Training Plan: April 2026

APPALACHIAN TRAIL 2036

A ten-year mission to prepare for the Appalachian Trail.

Training Plan

Stardate: April 2026

Core Objectives 

Mission Directive: Build consistency, protect the hip, and restart endurance.
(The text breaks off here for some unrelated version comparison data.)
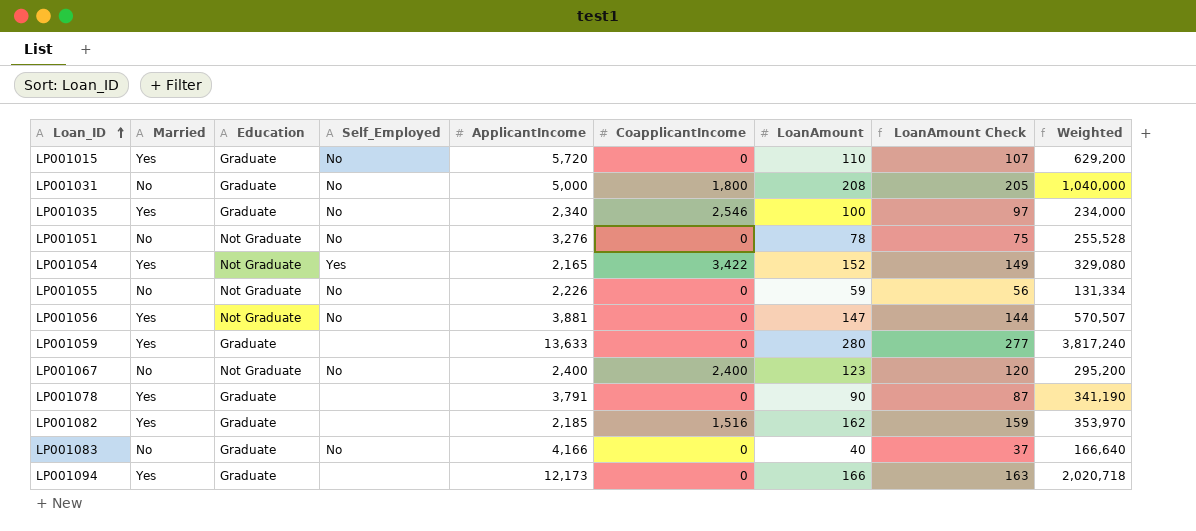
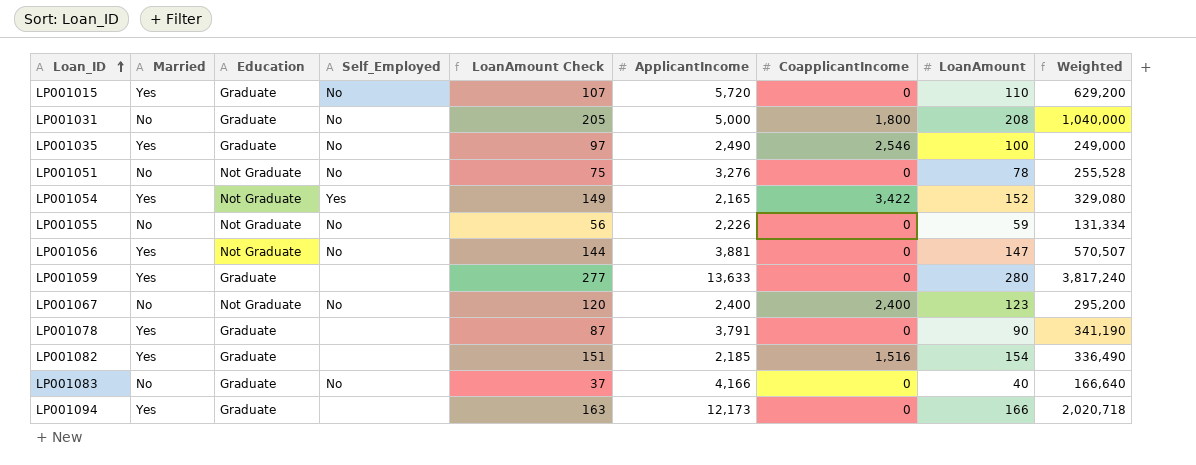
column LoanAmount Check | position: 8 -> 5
LP001035 | ApplicantIncome: 2,340 -> 2,490
LP001035 | Weighted: 234,000 -> 249,000
LP001082 | LoanAmount Check: 159 -> 151
LP001082 | LoanAmount: 162 -> 154
LP001082 | Weighted: 353,970 -> 336,490

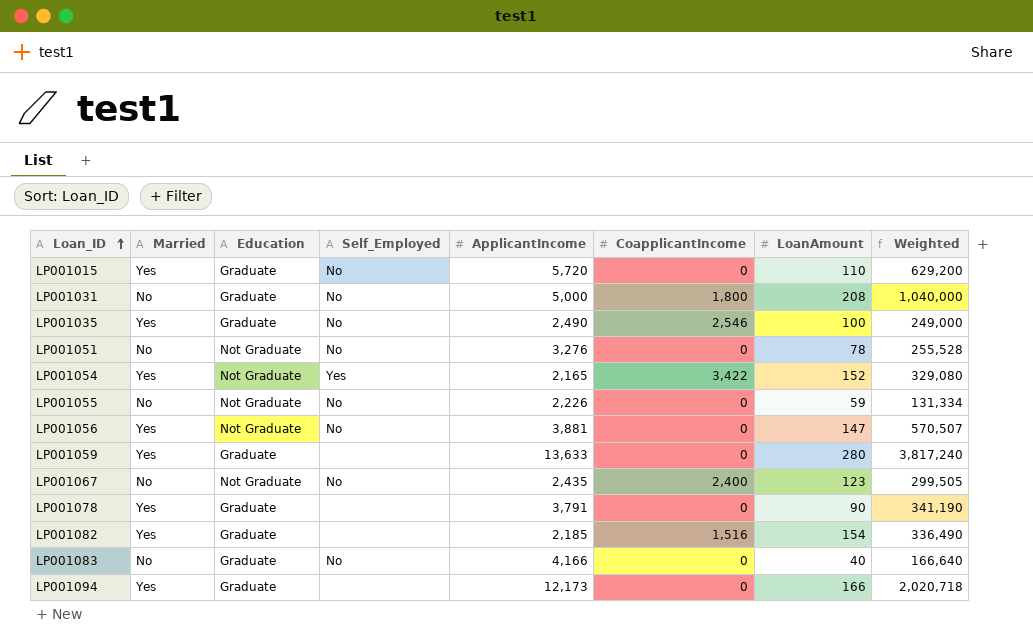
column LoanAmount Check | formula: [LoanAmount] - 3 -> none
LP001067 | ApplicantIncome: 2,400 -> 2,435
LP001067 | Weighted: 295,200 -> 299,505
  • Establish 3-5 workouts per week
  • Rebuild cardio base (low impact)
  • Improve hip mobility & stability
  • Begin short, pain-free walking
  • Avoid flare-ups

Weekly Structure

Day 1 - Cardio

  • Expresso Bike: 20-30 min (easy/moderate)

Day 2 - Strength

  • Bodyweight squats - 2x10
  • Glute bridges - 3x10
  • Step-ups (low step) - 2x8 each leg
  • Plank - 3x20 sec
  • Light rows (dumbbell/bands) - 2x10

Day 3 - Mobility

  • Hip circles
  • Hamstring stretch
  • Glute stretch
  • Hip flexor stretch
  • Easy walk (10-15 minutes)

Day 4 - Cardio

  • Bike: 25-35 min
  • Hamstring stretch
  • Glute stretch

Day 5 - Strength

  • Repeat Day 2
  • Mobility work

Day 6 - Walk

  • Start with 15-20 min
  • Mobility work

Day 7- Rest

  • Rest

Progression Over the Month

Week 1

  • Complete all sessions
  • Learn limits

Week 2

  • Add +5 minutes to cardio
  • Slightly extend walking time

Week 3

  • Walk: 25-30 min
  • Bike: 35-40 min

Week 4

  • Maintain 4-5 workouts/week
  • Walk comfortably beyond 30 minutes

Mission Success Criteria - May 1

  • 15-18 total workouts completed
  • Bike comfortably for 30-40 minutes
  • Walk 25-30 minutes without flare-ups

Command Reflection

Consistency beats intensity - Missing workouts is worse than doing easy ones.